Danny, a refugee, received a bike from us and is now riding Refugee Routes to raise money, alongside our founder Jem.
Since I got to The Bike Project to get a bike, I've used it for everything. Cycling has helped me psychologically, it’s good for my health, it’s a free way of getting around. I love cycling so much. The Bike Project is everything for me in the UK. It’s my family now.
Danny, our most dedicated volunteer and friend, is cycling the distance to Guinea-Bissau with our founder Jem, as part of our amazing Refugee Routes challenge. This is an epic journey of 2,855 miles, which they're aiming to complete in under three months.
Danny (not his real name) grew up in Guinnea-Bissau. Age 18, he was required to join the army. After rising up the ranks, he became a captain. But sadly, following a coup, many officers were arrested, including Danny. During the following imprisonment, he was tortured, In 2008, he managed to escape and claim asylum in London. Danny hasn't seen his wife or children since 2008.
Danny and Jem are cycling the full distance to Guinea-Bissau in solidarity with all refugees while raising funds. Danny himself received a bike from us, and has since spent countless days volunteering both in our workshop and office. And he even took part in Ride London 2019.

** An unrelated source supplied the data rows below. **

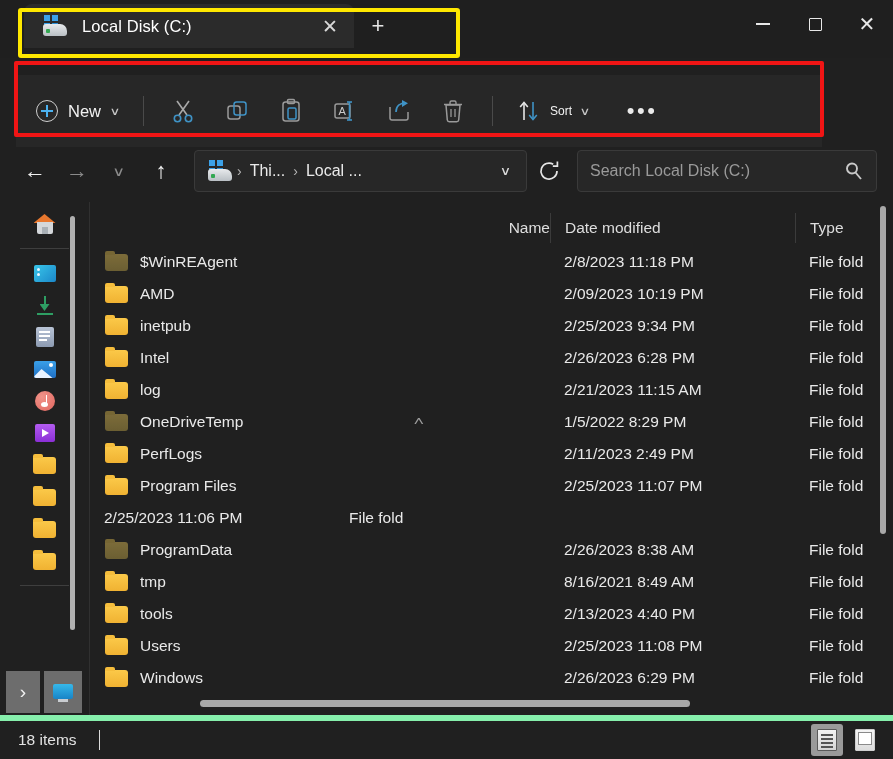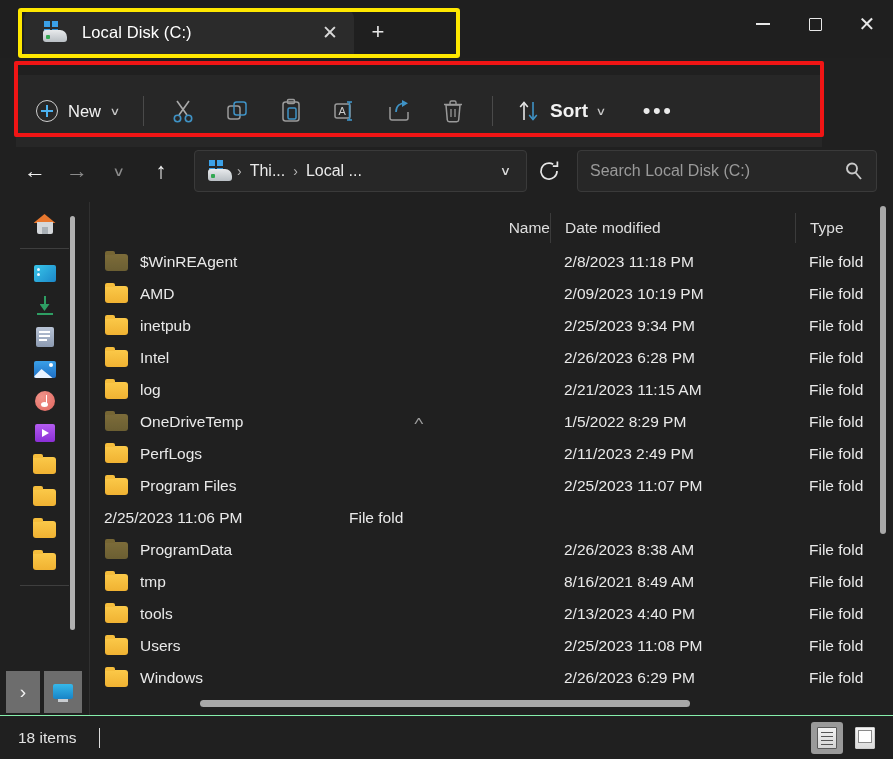--- a/index.html
+++ b/index.html
@@ -14,21 +14,21 @@
     position: relative;
     width: 893px; height: 759px;
     background: #202020;
     display: flex; flex-direction: column;
   }
 
   
   .titlebar {
     height: 58px; min-height: 58px;
     background: #1f1f1f;
-    display: flex; align-items: flex-end;
+    display: flex; 
     position: relative;
   }
   .tabstrip {
     display: flex; align-items: center;
     height: 52px;
     margin-left: 24px;
     position: relative;
   }
   .tab {
     display: flex; align-items: center;
@@ -118,21 +118,21 @@
   .chev { color: #c9c9c9; font-size: 11px; transform: scaleX(1.35); display:inline-block; }
   .vsep { width: 1px; height: 30px; background: #4a4a4a; margin: 0 12px; flex: none; }
   .iconbtn {
     width: 54px; height: 44px; border-radius: 5px;
     display: flex; align-items: center; justify-content: center; flex: none;
   }
   .sortbtn {
     display: flex; align-items: center; gap: 9px;
     height: 42px; padding: 0 10px; border-radius: 5px; margin-left: 2px;
   }
-  .sortbtn .lbl { color: #f2f2f2; font-size: 19px; font-weight: bold; }
+  .sortbtn .lbl { color: #f2f2f2; font-size: 12px; }
   .dots { color: #eaeaea; font-size: 22px; letter-spacing: 2.5px; line-height: 0.6; }
 
   
   .addrbar {
     height: 62px; min-height: 62px;
     display: flex; align-items: center; padding: 0 16px 0 14px;
   }
   .navbtn {
     width: 42px; height: 40px; border-radius: 5px;
     display: flex; align-items: center; justify-content: center; flex: none;
@@ -277,21 +277,21 @@
   .row .c-type { flex: 1; padding-left: 14px; white-space: nowrap; }
   .list-sb-track { position: absolute; right: 7px; top: 4px; bottom: 34px; width: 6px; }
   .list-sb-thumb { position:absolute; left:0; top:0; width:6px; height:69%; background:#a8a8a8; border-radius:3px; }
   .hscroll-track { position: absolute; left: 110px; right: 22px; bottom: 8px; height: 7px; }
   .hscroll-thumb { position:absolute; left:0; top:0; height:7px; width:73%; background:#a8a8a8; border-radius:4px; }
 
   
   .statusbar {
     height: 44px; min-height: 44px;
     display: flex; align-items: center;
-    border-top: 1px solid #86efac;
+    border-top: 6px solid #86efac;
     padding: 0 12px 0 18px;
     background: #202020;
   }
   .status-text { color: #e2e2e2; font-size: 15.5px; }
   .status-caret { width: 1.5px; height: 20px; background: #dcdcdc; margin-left: 22px; }
   .viewtoggles { margin-left: auto; display: flex; gap: 6px; }
   .vt {
     width: 32px; height: 32px; border-radius: 3px;
     display: flex; align-items: center; justify-content: center;
   }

Danny's story isn't unique. Refugees seeking safety from dangerous and unsafe living conditions are given only a nominal amount to live on. But living on £37.75 a week has never been easy, and only serves to become more difficult he longer a claim takes to get processed.
Last year we donated over 1600 bikes refugees. This year, we continued delivering bikes throughout lockdown. With our new process of delivering bikes straight to refugees' homes, we've ensured the safety of both our staff and of the refugees we are supporting.
But this of course has increased our costs. Our amazing fundraisers have smashed their cycling goals, resulting in an incredible £10,000 raised! This will go so far to supporting refugees.